Kredyt Bank na potrzeby takiego rozwiązania stworzył specjalną infrastrukturę informatyczną oraz wydzielił specjalną przestrzeń do realizacji usługi w ramach istniejącego Centrum Operacyjnego outsourcera. Projektując rozwiązanie uwzględniono potrzeby jakie w zakresie digitalizacji mają pozostałe spółki z Grupy KBC. Tu od razu warto dodać, że konsolidacja czynności związanych z zarządzaniem procesem przetwarzania i udostępniania dokumentów pozwoliła na uzyskanie oszczędności, ponieważ indeksowanie i skanowanie umów kredytowych przejął na siebie świadczący outsourcing ArchiDoc.

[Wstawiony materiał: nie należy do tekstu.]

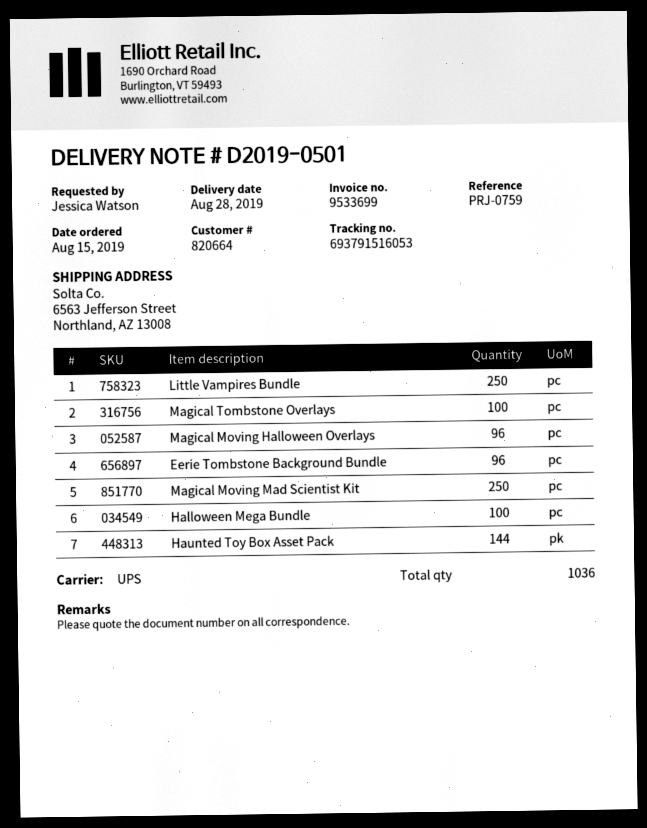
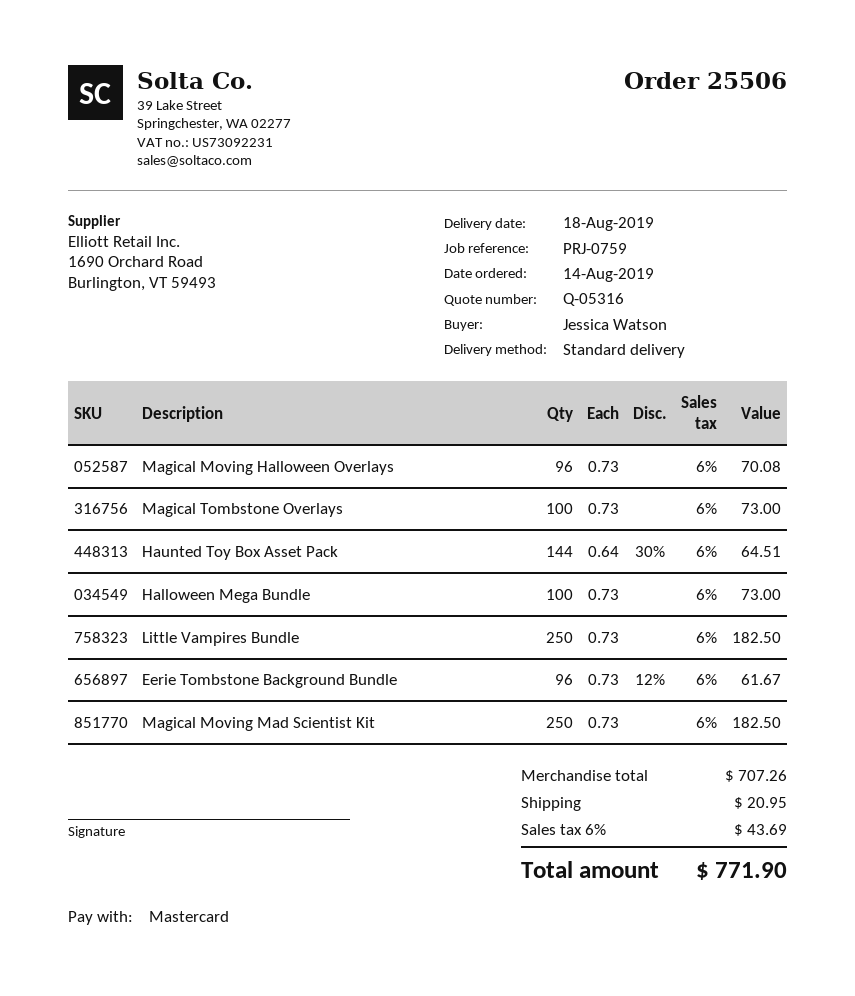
order date: 2019-08-15 -> 2019-08-14
delivery date: 2019-08-28 -> 2019-08-18
shipping method: UPS -> standard

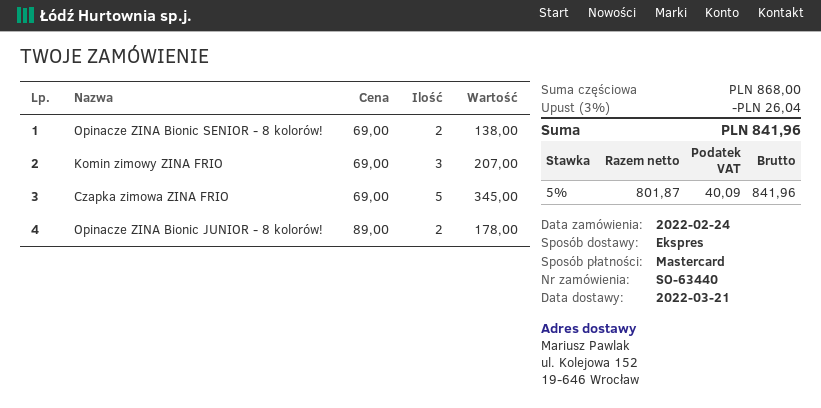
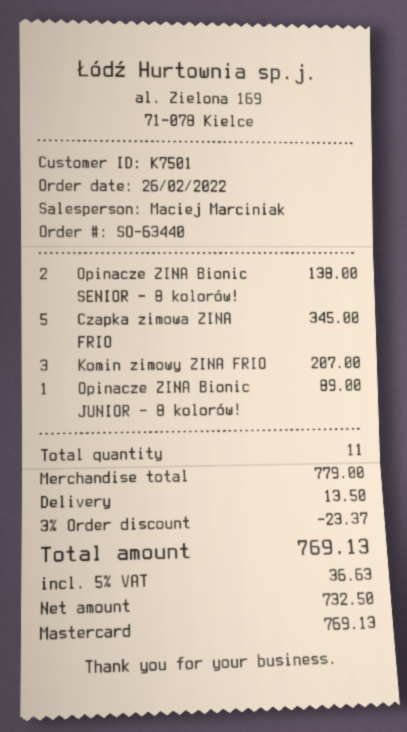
order date: 2022-02-24 -> 2022-02-26
Opinacze ZINA Bionic JUNIOR - 8 kolorów!: 2 for 178.00 -> 1 for 89.00
subtotal: 868.00 -> 779.00
discount: 3% = 26.04 -> 3% = 23.37
shipping: none -> 13.50
net: 801.87 -> 732.50
tax: 5% = 40.09 -> 5% = 36.63
total: 841.96 -> 769.13

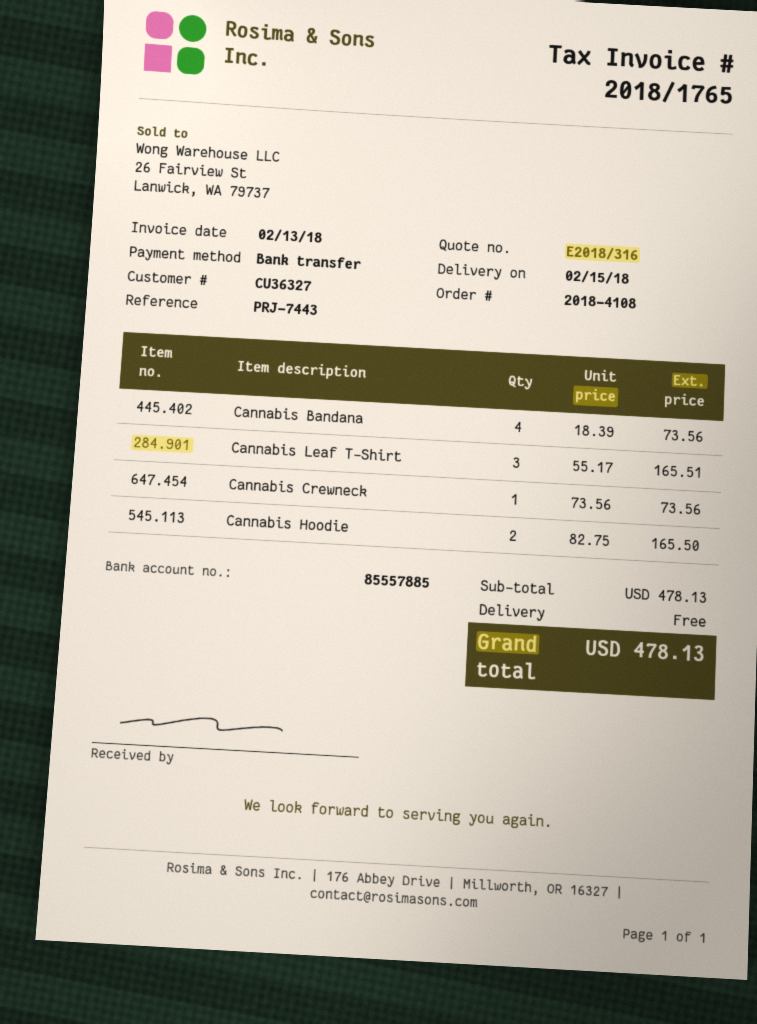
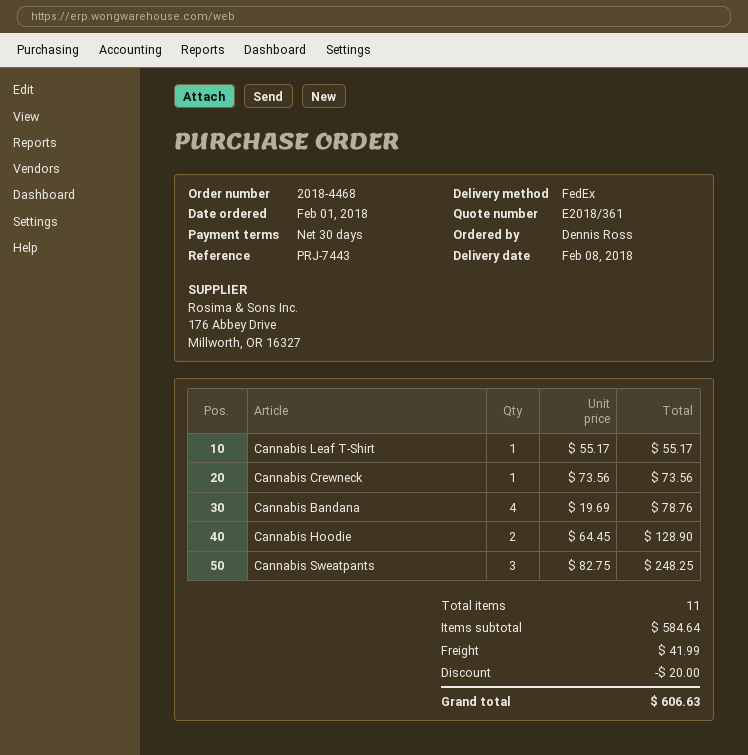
quote number: E2018/316 -> E2018/361
order number: 2018-4108 -> 2018-4468
delivery date: 2018-02-15 -> 2018-02-08
Cannabis Bandana: 4 x 18.39 = 73.56 -> 4 x 19.69 = 78.76
Cannabis Leaf T-Shirt: 3 x 55.17 = 165.51 -> 1 x 55.17 = 55.17
Cannabis Hoodie: 2 x 82.75 = 165.50 -> 2 x 64.45 = 128.90
Cannabis Sweatpants: none -> 3 x 82.75 = 248.25
subtotal: 478.13 -> 584.64
discount: none -> 20.00
shipping: 0.00 -> 41.99
total: 478.13 -> 606.63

I tak w pierwszej fazie realizowanego zlecenia ArchiDoc kwalifikuje dokumenty do właściwych kategorii, przygotowuje je do digitalizacji, skanuje (na nowoczesnych wysokowydajnych skanerach przemysłowych). Następnie elektroniczne obrazy dokumentów są udostępniane pracownikom Kredyt Banku, którzy korzystają ze specjalnie stworzonej na potrzeby projektu aplikacji. Dane przesyłane są wydzielonym łączem (połączenie szyfrowane) typu punkt-punkt. Jak się dowiedzieliśmy, jest to rozwiązanie łatwo skalowalne, co pozwoli bankowi łatwo dostosować je do zmieniającego się wolumenu dokumentów i daje także możliwość rozbudowy zakresu usługi o nowe funkcjonalności.

Lech Piesik

Bohdan Wójcicki, senior key account manager ArchiDoc:

Przetwarzanie ogromnych ilości różnorodnych dokumentów: wniosków, umów, aneksów, podań czy wyciągów, absorbuje znaczną część zasobów banków. Aby wykorzystywać je efektywniej, warto zastanowić się nad powierzeniem obsługi takiego procesu zewnętrznemu partnerowi W takim modelu cały obszar back office realizowany jest przy wykorzystaniu pracowników, infrastruktury i know-how firmy outsourcingowej. Bank pracuje w oparciu o już przetworzone dokumenty, które są udostępniane w formie elektronicznej uprawnionym osobom, odpowiedzialnym za realizację danej sprawy. Tak zorganizowany proces pozwala osiągnąć nawet dwukrotny wzrost wydajności pracowników instytucji, dzięki czemu klienci obsługiwani są szybciej i sprawniej. Zaawansowane systemy informatyczne oraz odpowiednio zabezpieczone procesy operacyjne towarzyszące przetwarzaniu dokumentów pozwalają firmom outsourcingowym zapewnić najwyższy poziom bezpieczeństwa oraz jakości świadczonych usług.